There is no single hardest benchmark, because difficulty is relative to the capability being measured and to the current frontier. As of 2026, the evaluations with the largest remaining human-model gaps are research-level math and broad expert knowledge suites: [frontiermath](/wiki/frontiermath), where leading 2024 models solved under 2% of problems,[^19] and Humanity's Last Exam, on which the best reasoning models scored below 10% at its January 2025 launch.[^39] For agents, real-world computer-use and long-horizon software tasks such as [osworld](/wiki/osworld) and the original SWE-bench remained far from solved when released.[^29][^21] Because frontier models climb these benchmarks within months, "the hardest benchmark" is a moving target, and organizers deliberately keep private test sets and refresh problem streams to preserve headroom.

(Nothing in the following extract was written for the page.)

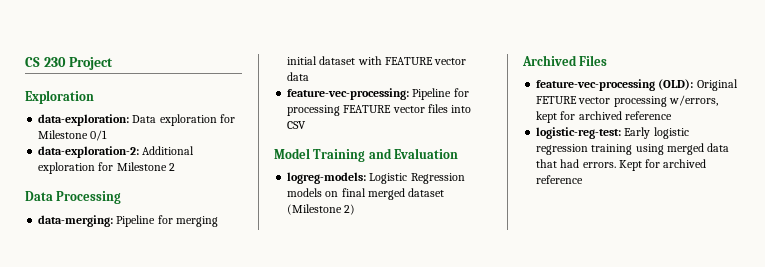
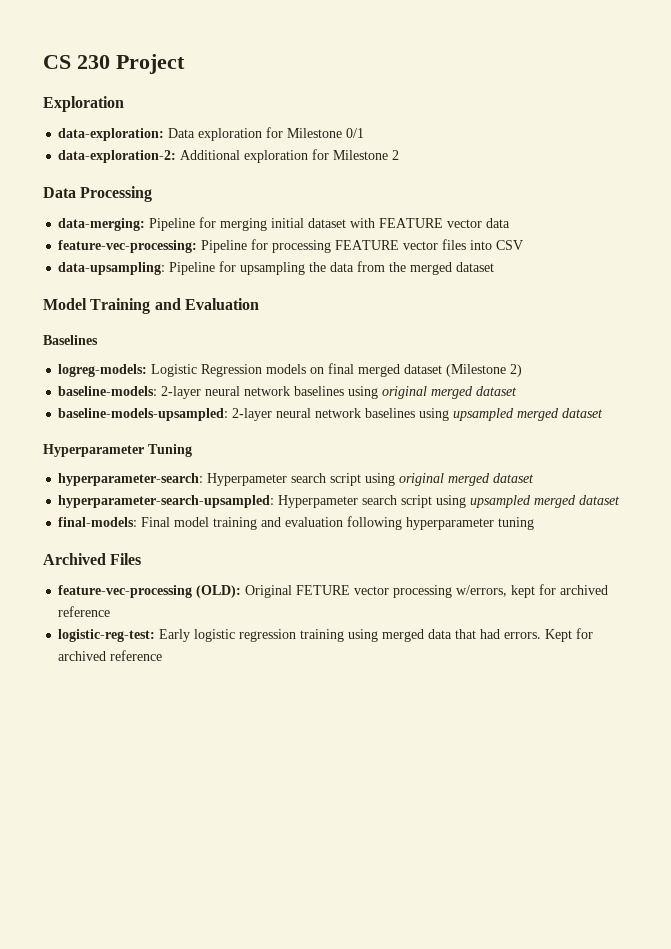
(307, 125) none -> [58,261,495,275] // data-upsampling: Pipeline for upsampling the data from the merged dataset
(459, 153) none -> [43,335,98,345] // Baselines
(356, 209) none -> [58,386,518,399] [58,408,604,421] [43,444,192,457] [58,473,535,486] [58,495,621,508] [58,516,535,530] // baseline-models: 2-layer neural network baselines using original merged dataset // baseline-models-upsampled: 2-layer neural network baselines using upsampled merged dataset // Hyperparameter Tuning // hyperparameter-search: Hyperpameter search script using original merged dataset // hyperparameter-search-upsampled: Hyperpameter search script using upsampled merged dataset // final-models: Final model training and evaluation following hyperparameter tuning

## Shift to verifiable, agentic, and harder evaluations

Between 2023 and 2026, the most cited LLM benchmarks shifted in three directions. First, **harder static benchmarks** such as GPQA, MMLU-Pro, MATH-500, Humanity's Last Exam, and FrontierMath replaced saturated predecessors. Second, **verifiable and execution-based evaluations** such as SWE-bench Verified, LiveCodeBench, OSWorld, and WebArena replaced text-overlap or LLM-as-judge metrics where possible, because they cannot be gamed by stylistic mimicry. Third, **agentic and long-horizon benchmarks** such as GAIA, OSWorld, WebArena, τ-bench, and AgentBench moved evaluation away from single-turn prompts toward multi-step tasks involving tools, memory, and recovery from failure.

The reasoning-model era starting with OpenAI o1 in 2024 accelerated this shift. Within a year, frontier models saturated MATH, surpassed human PhDs on GPQA Diamond, and posted nontrivial scores on FrontierMath, AIME 2024, and AIME 2025. Benchmark organizers responded with private test sets (FrontierMath), held-out problem streams (LiveCodeBench), and entirely new task formats (ARC-AGI-2 and the planned ARC-AGI-3).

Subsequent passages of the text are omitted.